### Task item
Find every line below with the word "Magnolia". Then give only how many there are.

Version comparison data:
########################################

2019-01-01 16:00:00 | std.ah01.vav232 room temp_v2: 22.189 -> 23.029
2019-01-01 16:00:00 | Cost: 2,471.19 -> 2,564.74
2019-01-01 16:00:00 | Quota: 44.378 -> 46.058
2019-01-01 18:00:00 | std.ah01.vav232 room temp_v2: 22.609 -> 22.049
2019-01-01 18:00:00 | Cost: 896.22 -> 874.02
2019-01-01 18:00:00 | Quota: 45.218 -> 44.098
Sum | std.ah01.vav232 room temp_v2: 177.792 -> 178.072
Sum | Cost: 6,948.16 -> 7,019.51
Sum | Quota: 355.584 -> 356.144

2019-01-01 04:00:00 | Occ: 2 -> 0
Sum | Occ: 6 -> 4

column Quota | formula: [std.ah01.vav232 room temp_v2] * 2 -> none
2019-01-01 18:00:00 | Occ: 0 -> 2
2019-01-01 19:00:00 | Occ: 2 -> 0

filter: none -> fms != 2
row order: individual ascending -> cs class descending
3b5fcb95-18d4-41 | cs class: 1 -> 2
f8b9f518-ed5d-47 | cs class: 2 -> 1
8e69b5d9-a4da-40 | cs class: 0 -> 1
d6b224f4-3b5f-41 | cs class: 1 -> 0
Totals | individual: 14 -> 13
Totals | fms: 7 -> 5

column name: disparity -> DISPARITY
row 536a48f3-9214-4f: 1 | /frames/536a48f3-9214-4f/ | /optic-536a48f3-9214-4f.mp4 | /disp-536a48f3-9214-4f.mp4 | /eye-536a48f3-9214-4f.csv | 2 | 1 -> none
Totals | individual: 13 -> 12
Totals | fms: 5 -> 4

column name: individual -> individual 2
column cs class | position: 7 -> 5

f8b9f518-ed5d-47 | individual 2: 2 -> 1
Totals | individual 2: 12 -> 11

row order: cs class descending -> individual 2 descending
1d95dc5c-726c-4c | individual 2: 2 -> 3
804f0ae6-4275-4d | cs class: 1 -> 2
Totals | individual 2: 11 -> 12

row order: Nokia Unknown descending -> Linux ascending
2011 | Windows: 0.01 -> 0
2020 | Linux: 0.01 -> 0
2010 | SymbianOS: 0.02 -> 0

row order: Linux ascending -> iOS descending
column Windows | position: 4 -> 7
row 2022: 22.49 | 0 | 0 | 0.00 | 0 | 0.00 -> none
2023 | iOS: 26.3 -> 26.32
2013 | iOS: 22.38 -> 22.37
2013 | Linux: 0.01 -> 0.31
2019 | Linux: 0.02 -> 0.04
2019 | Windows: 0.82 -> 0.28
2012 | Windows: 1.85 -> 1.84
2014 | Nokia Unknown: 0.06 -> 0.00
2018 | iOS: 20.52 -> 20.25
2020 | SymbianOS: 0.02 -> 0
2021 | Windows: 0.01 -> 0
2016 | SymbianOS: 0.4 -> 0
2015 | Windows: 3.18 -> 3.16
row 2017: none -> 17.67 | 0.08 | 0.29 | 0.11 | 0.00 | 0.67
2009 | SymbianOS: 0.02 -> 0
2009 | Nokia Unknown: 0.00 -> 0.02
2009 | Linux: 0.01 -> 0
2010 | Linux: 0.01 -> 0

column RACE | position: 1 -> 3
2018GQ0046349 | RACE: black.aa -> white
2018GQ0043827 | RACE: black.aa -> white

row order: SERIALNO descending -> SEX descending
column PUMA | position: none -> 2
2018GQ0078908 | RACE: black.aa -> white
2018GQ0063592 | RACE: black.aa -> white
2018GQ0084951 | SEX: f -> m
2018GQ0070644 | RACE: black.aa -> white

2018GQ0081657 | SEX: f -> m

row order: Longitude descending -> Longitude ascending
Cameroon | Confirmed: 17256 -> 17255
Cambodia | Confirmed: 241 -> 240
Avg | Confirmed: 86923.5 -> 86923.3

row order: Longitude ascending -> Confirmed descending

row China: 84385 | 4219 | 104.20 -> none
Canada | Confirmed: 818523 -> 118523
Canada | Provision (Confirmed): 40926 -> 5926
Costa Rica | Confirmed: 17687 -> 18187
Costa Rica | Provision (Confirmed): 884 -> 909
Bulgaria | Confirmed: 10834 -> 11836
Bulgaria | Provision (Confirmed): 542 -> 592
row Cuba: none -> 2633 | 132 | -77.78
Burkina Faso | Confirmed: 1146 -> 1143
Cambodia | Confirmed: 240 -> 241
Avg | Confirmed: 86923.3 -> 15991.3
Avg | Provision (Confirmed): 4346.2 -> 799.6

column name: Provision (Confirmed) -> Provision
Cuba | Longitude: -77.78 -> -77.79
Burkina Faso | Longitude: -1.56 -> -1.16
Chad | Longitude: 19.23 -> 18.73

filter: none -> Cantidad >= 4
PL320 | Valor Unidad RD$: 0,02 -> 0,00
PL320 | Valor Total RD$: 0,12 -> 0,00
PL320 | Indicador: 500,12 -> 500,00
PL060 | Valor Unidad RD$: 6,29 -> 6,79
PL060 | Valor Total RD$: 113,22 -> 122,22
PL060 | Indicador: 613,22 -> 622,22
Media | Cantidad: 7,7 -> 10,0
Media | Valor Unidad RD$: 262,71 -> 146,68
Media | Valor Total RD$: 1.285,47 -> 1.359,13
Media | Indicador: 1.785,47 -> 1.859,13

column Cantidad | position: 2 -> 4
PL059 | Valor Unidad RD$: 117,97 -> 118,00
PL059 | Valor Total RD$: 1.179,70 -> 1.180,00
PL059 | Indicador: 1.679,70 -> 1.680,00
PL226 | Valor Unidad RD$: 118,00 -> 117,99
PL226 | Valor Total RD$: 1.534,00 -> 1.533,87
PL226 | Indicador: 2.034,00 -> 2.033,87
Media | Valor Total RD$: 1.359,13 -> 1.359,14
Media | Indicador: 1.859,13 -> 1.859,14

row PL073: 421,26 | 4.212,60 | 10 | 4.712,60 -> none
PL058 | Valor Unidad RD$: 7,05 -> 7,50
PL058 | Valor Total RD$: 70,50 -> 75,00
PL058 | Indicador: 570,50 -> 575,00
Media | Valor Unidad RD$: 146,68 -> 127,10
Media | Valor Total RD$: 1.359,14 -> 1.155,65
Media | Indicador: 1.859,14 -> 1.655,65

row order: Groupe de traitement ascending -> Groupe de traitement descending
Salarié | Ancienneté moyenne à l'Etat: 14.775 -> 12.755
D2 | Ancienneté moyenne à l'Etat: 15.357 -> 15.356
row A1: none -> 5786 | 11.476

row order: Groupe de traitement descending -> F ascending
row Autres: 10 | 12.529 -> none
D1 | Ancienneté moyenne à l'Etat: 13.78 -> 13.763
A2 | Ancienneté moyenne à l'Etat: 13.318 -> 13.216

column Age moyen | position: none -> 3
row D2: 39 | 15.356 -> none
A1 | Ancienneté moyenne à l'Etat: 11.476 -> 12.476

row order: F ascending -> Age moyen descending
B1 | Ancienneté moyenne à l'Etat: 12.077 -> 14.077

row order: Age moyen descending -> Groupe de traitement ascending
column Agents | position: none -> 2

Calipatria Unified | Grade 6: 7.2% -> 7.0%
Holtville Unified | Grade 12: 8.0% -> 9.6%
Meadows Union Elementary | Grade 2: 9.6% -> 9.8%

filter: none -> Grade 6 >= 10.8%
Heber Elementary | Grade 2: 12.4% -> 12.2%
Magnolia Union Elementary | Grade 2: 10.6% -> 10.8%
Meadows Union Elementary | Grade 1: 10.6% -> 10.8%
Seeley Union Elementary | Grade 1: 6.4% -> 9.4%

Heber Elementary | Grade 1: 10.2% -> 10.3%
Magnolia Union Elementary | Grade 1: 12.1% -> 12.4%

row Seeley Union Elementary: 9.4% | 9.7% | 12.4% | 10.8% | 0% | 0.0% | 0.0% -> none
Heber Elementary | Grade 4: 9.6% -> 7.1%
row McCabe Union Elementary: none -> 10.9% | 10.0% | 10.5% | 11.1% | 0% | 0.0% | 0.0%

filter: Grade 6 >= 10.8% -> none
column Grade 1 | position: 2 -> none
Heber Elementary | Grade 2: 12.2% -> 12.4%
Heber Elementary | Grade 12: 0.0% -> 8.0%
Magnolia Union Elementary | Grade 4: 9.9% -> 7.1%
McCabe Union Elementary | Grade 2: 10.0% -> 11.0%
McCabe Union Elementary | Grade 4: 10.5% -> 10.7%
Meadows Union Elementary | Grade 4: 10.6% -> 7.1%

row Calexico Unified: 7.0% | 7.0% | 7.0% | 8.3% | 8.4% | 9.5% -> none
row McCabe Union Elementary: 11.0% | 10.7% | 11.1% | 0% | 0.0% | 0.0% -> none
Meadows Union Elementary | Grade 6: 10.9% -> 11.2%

########################################

### Answer to this exercise
3